Pre-Columbian culture is also the inspiration behind the final work featured on the disc, Madrigal III, which is a gorgeous setting for two sopranos and chamber ensemble of a text by Nezahualcoyotl (1402-1472), a non-Aztec Nahuan poet who ruled the city-state of Texcoco in the Central Mexican plateau region. Madrigal III is also the earliest of Cervetti’s works on the present disc; it was composed in 1975, merely one year after that solo guitar piece of his that first intrigued me about his music. It is clearly also the by-product of his then minimalist sensibility. When a full assessment of the breadth and depth of the minimalist movement in music is made one day, hopefully Cervetti’s important contributions will not be overlooked. Now that there is finally some adequate documentation of his music we can be hopeful.
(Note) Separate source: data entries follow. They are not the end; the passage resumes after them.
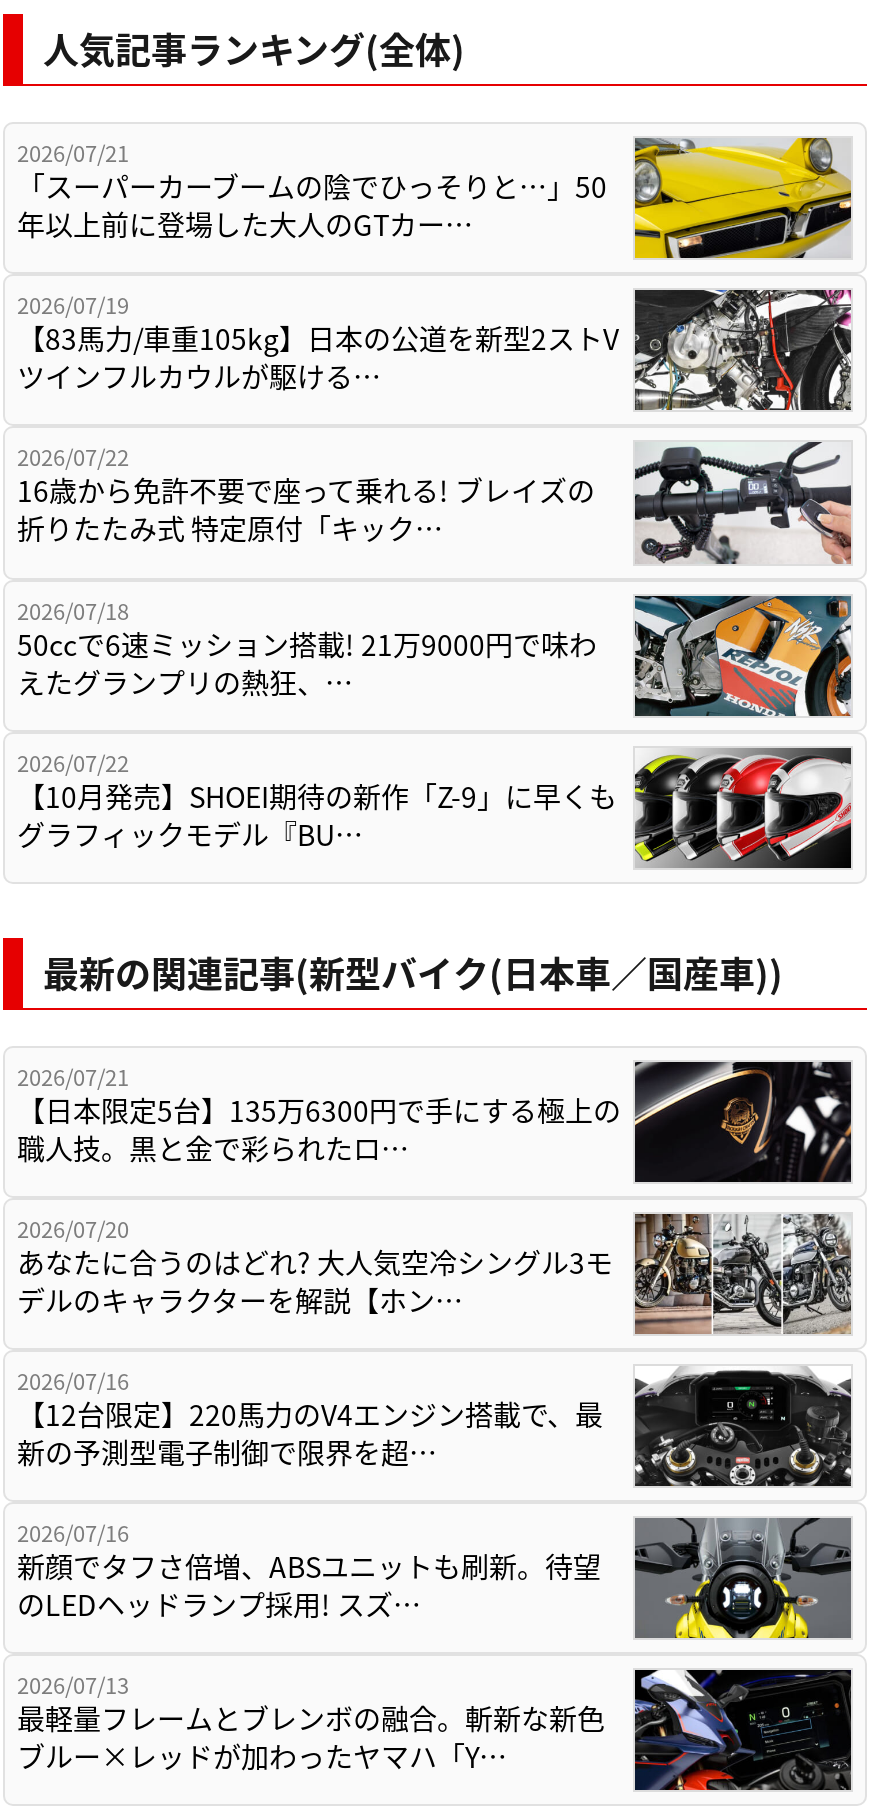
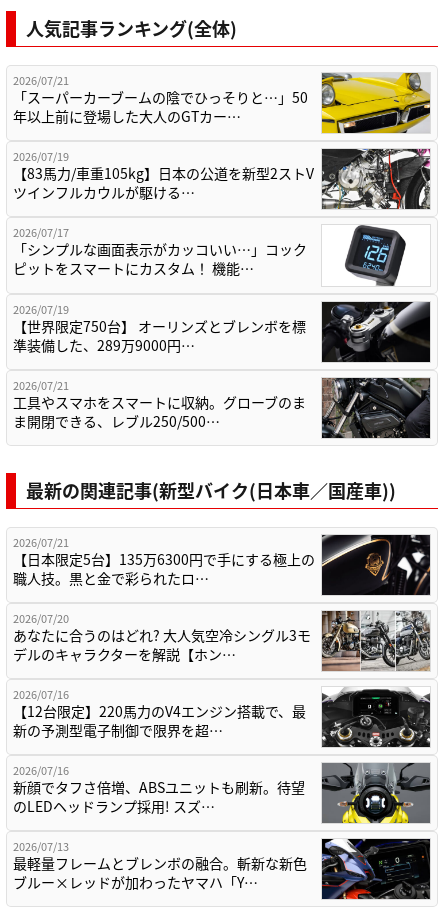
- [image]
- 2026/07/22
- 16歳から免許不要で座って乗れる! ブレイズの
- 折りたたみ式 特定原付「キック…
+ [image]
+ 2026/07/17
+ 「シンプルな画面表示がカッコいい…」コック
+ ピットをスマートにカスタム！ 機能…

- [image]
- 2026/07/18
- 50ccで6速ミッション搭載! 21万9000円で味わ
- えたグランプリの熱狂、…
+ [image]
+ 2026/07/19
+ 【世界限定750台】 オーリンズとブレンボを標
+ 準装備した、289万9000円…

- [image]
- 2026/07/22
- 【10月発売】SHOEI期待の新作「Z-9」に早くも
- グラフィックモデル『BU…
+ [image]
+ 2026/07/21
+ 工具やスマホをスマートに収納。グローブのま
+ ま開閉できる、レブル250/500…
Finally, a word about the documentation that accompanies this new recording: at first glance, the three-panel digipack which the CD is packed in, though attractive, seems to offer only the most perfunctory of notes about the pieces and a very short bio, albeit this time with a photo of the composer. But upon putting the CD into the disc drive of your computer, you’ll discover, as I did, a seemingly endless array of additional materials. I usually prefer listening to CDs in actual CD players rather than through my computer’s audio system since I associate my computer with work and my audio component system with play, but this disc forces me to change my tune. Not only are there a longer biography and detailed program notes for every single piece on the disc, in both English and Spanish, there’s also an extensive video interview with Cervetti filmed on a street in the Czech city of Olomouc (presumably recorded during the sessions for the present disc) in which he talks candidly about the need for composers to take charge of recordings of their own music as well as his lack of interest in Donizetti and Puccini. Though marred by frequent street noises, it’s an invaluable document. If that’s not enough, there are also full scores for every piece that appears on the disc, several of which are also printable off-line, as well as two ringtones based on Cervetti’s music. He’s made quite a journey from those restricted pitch classes!